EXERCISE BRIEF:
Once the line containing "- Reading: Before" is found, retype it and each line after it through the last entry below, word for word, and nothing else.

Recorded data:
▼
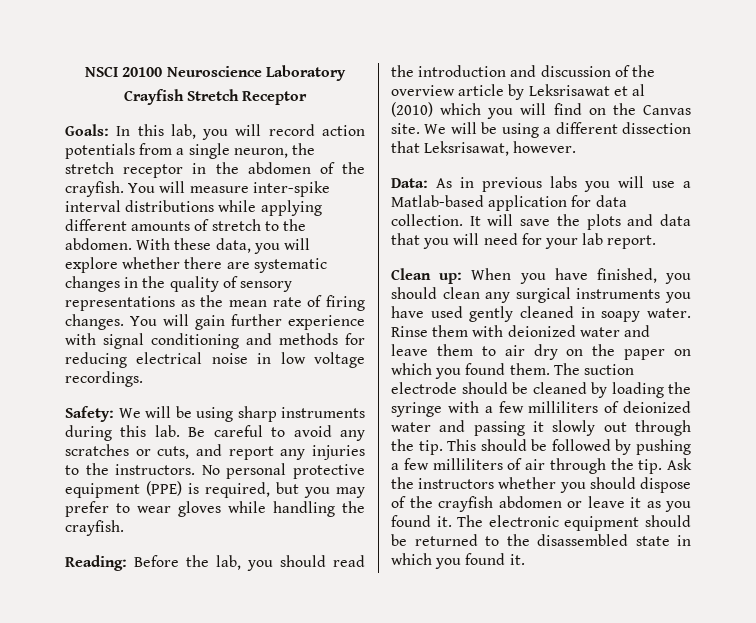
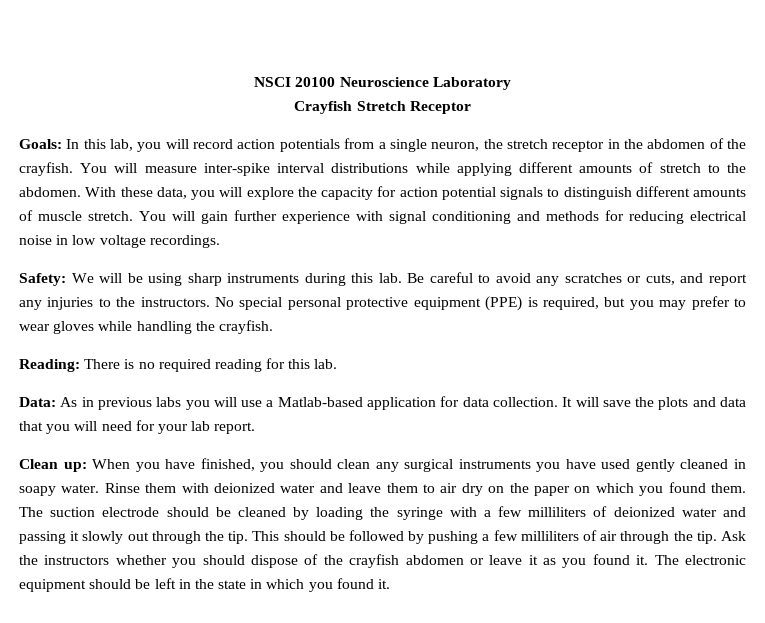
- With these data, you will explore whether there are systematic changes in the quality of sensory representations as the mean rate of firing changes.
+ With these data, you will explore the capacity for action potential signals to distinguish different amounts of muscle stretch.
- No personal protective equipment (PPE) is required, but you may prefer to wear gloves while handling the crayfish.
+ No special personal protective equipment (PPE) is required, but you may prefer to wear gloves while handling the crayfish.
- Reading: Before the lab, you should read the introduction and discussion of the overview article by Leksrisawat et al (2010) which you will find on the Canvas site. We will be using a different dissection that Leksrisawat, however.
+ Reading: There is no required reading for this lab.
- The electronic equipment should be returned to the disassembled state in which you found it.
+ The electronic equipment should be left in the state in which you found it.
▲
SOLUTION TO THIS EXERCISE:
- Reading: Before the lab, you should read the introduction and discussion of the overview article by Leksrisawat et al (2010) which you will find on the Canvas site. We will be using a different dissection that Leksrisawat, however.
+ Reading: There is no required reading for this lab.
- The electronic equipment should be returned to the disassembled state in which you found it.
+ The electronic equipment should be left in the state in which you found it.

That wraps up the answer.